### WHAT IS EXPECTED
Please output the line that contains "the best results." and all later lines of the material, exactly, through the end.
* * *
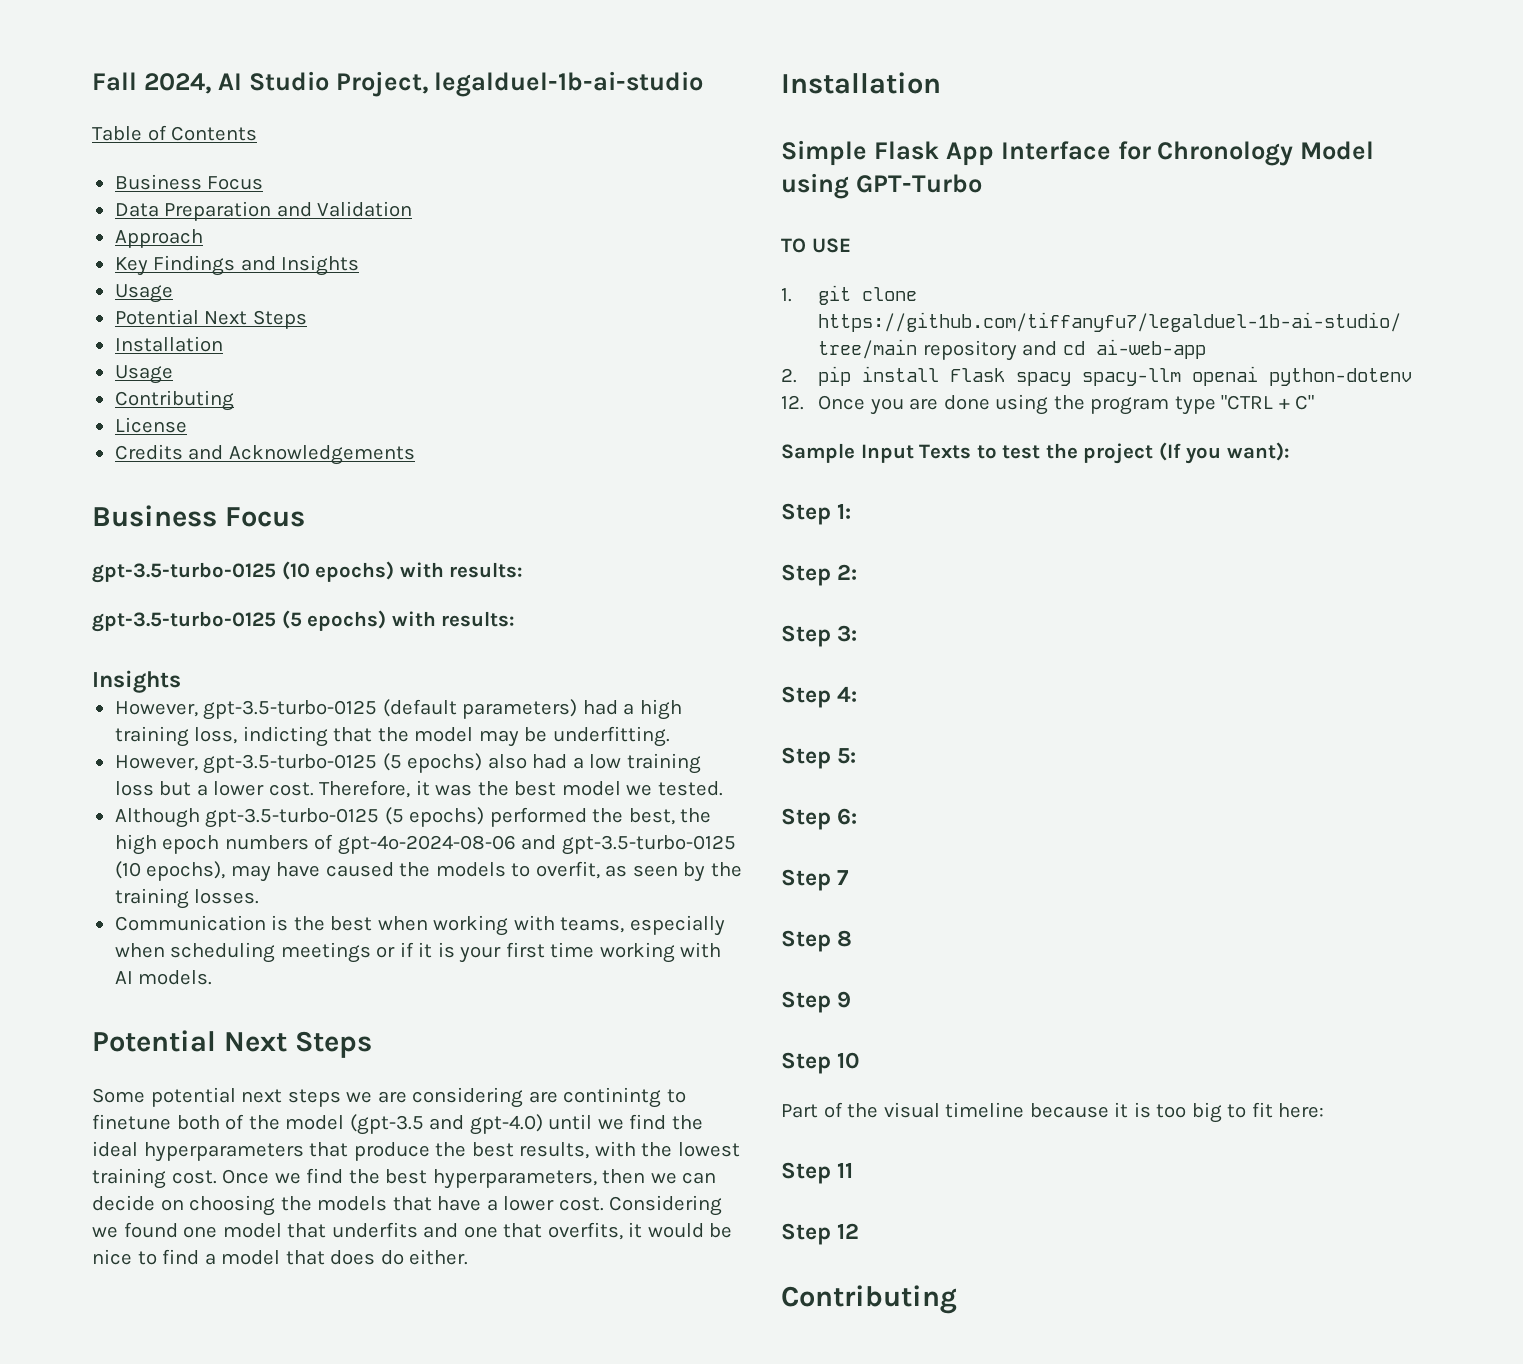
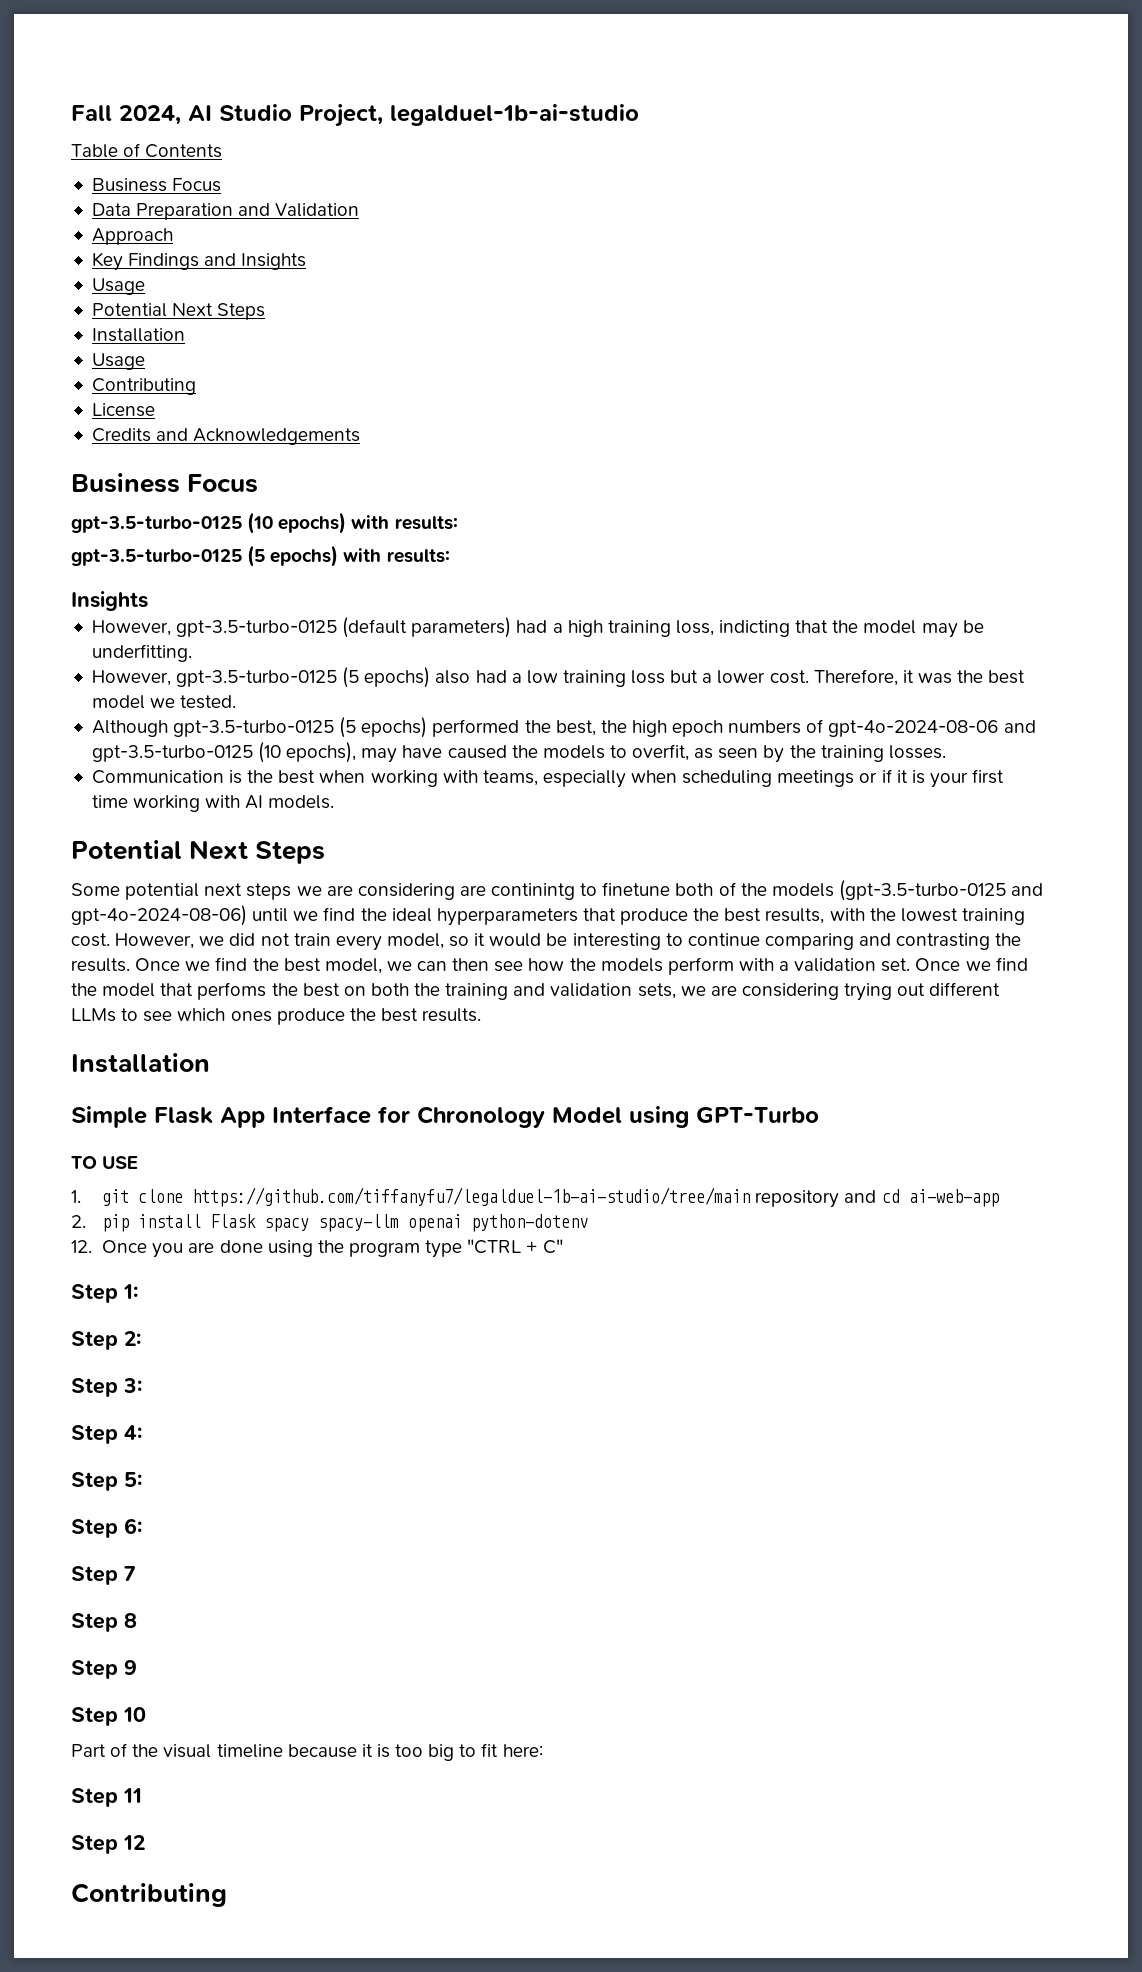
- Some potential next steps we are considering are continintg to finetune both of the model (gpt-3.5 and gpt-4.0) until we find the ideal hyperparameters that produce the best results, with the lowest training cost.
+ Some potential next steps we are considering are continintg to finetune both of the models (gpt-3.5-turbo-0125 and gpt-4o-2024-08-06) until we find the ideal hyperparameters that produce the best results, with the lowest training cost.
+ However, we did not train every model, so it would be interesting to continue comparing and contrasting the results.
- Once we find the best hyperparameters, then we can decide on choosing the models that have a lower cost. Considering we found one model that underfits and one that overfits, it would be nice to find a model that does do either.
+ Once we find the best model, we can then see how the models perform with a validation set. Once we find the model that perfoms the best on both the training and validation sets, we are considering trying out different LLMs to see which ones produce the best results.
- Sample Input Texts to test the project (If you want):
* * *
### RESPONSE BELOW
+ Once we find the best model, we can then see how the models perform with a validation set. Once we find the model that perfoms the best on both the training and validation sets, we are considering trying out different LLMs to see which ones produce the best results.
- Sample Input Texts to test the project (If you want):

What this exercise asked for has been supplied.